Bellingham’s Roussanne is one of the few stand alone examples of the grape in South Africa, and it’s getting better with every vintage, showing impressive weight, texture and finesse. This deftly-oaked, full-bodied white is rich but not unctuous, with notes of baking spices, citrus and green tea, a hint of tropical fruit sweetness and a grippy, almost tannic finish that works really well with food.
Kleine Zalze deserves to be more famous than it is in South Africa. It consistently turns out a very good range of commercial wines, as well as smaller quantities of top end stuff. This belongs in the latter category and it’s a great example of ripe, tropically fruity Cape Chenin. Pineapple and melon notes are balanced by the refreshing acidity that’s the variety’s calling card and rounded out by subtle oak fermentation.
Aglianico is arguably southern Italy’s outstanding red grape (Nerello Mascalese and Nero d’Avola are the other contenders) and it makes some of its best wines on the volcanic slopes of the Vulture DOC. This is a rich and robust wine, with firmish tannins offset by plenty of spicy, peppery black fruits and minerally, refreshing acidity.
So-called Cape red blends are controversial, largely because of the inclusion of Pinotage, which can dominate other varieties to a remarkable degree. But that’s not the case here, despite the presence of 57% Pinotage, offset by Merlot and Cabernets Sauvignon and Franc. This is a classy, nauanced red, with well judged oak, fine tannins and leafy, grassy Cabernet combined with sweeter, raspberry notes from the Pinotage.
Delicious Barolo, like delicious red Burgundy, is hard to find under £20, let alone at closer to £10, but Matteo Ascheri is brilliant at finding parcels of Italy’s most tempertmental grape that deliver flavour as well as value for money. This is a riper style (it was a warm vintage), but combines aromas of rose petal and red fruits with savoury, smoky tannins and a classically firm, even austere finish. A great introduction to the joys of Nebbiolo.
Hervé Joyaux has brought a French sensibility to Argentina, producing well balanced reds at appealing prices that have more than a hint of sophistication. This a pretty serious Bordeaux blend for less than £10, with sweet French oak, appealing violet and bramble aromas, good underlying strucuture and plush, layered tannins. Great value.

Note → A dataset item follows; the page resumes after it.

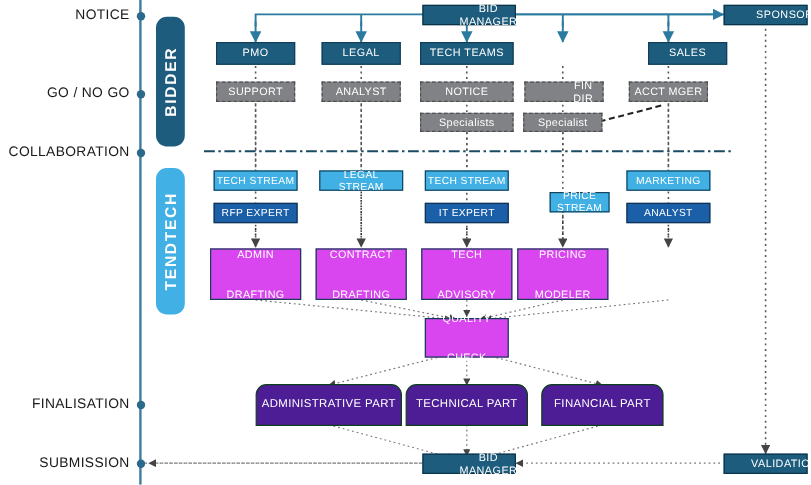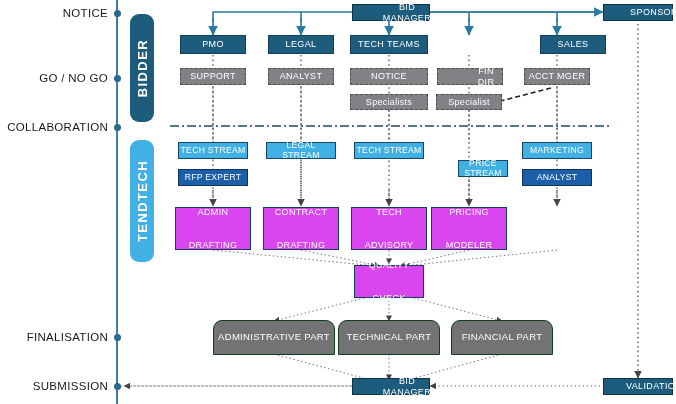"IT EXPERT" div.box { html: none -> <div>IT EXPERT</div> }
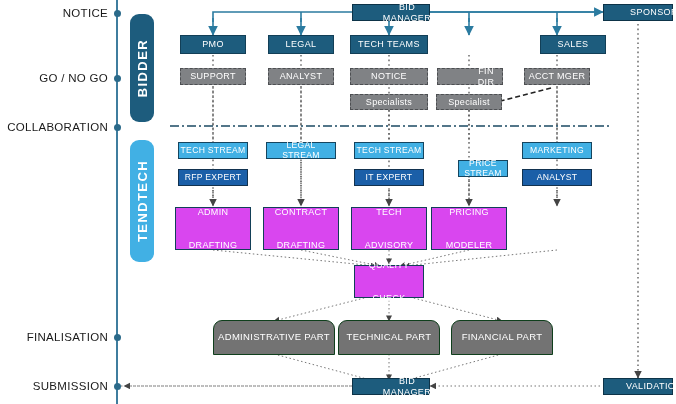"ADMINISTRATIVE PART" .b-green { background: #737373 -> #4c1d95 }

Under £10 (at least until August 4) this has to be the best value Sauvignon Blanc in the country. Even at its regular price, it’s an outstanding Loire example of the grape. Pithy, intense and focused with flavours of white pepper, citrus fruit and green herbs, mouthwatering acidity and a fine, minerally finish. Bravo, André Figeat.
Classic Alabriño from the Val do Salnés sub region of Rías Baixas on Spain’s Atlantic coast, showing lots of floral perfume, notes of pepper and aniseed, zesty acidity and a bone dry, seafood friendly finish. Spain’s answer to Muscadet, but with a flavour that is all its own.
Despite its warm climate origins in the Campania region close to Naples, this wine is made from grapes grown at 450 metres and it shows, giving the wine lovely focus and zip. It’s a spicy, savoury white with a creamy texture from lees contact and plenty of weight and concentration. It was already on a deal (down from £10.49), so you get a double saving here. Bargain!
This wine has been on Sainsbury’s shelves for a while (a reflection of Semillon’s lack of popularity, rather than the quality of this example, which is outstanding), but now is still a great time to buy this aged Hunter white. Toasty, fresh and mature with focused acidity and notes of lemongrass and cream soda and a long, unoaked finish. Go on, give it a go!
Another Aussie white that may appear a little long in the dental department, but has actually benefited from the extra bottle age. This is just off-dry, showing delicious, lemon, lime and toasty flavours with a hint of kerosene. Focused and long, this is great with Asian food.
Why isn’t there more Roussanne planted in the hotter parts of the Cape, such as Paarl? Beats me, because it seems to do really well there, especially in the hands of Niel Groenewald at Bellingham. This lightly oaked, lees-influenced white is savoury and complex with notes of oatmeal, vanilla and cinnamon and a long, yeasty finish.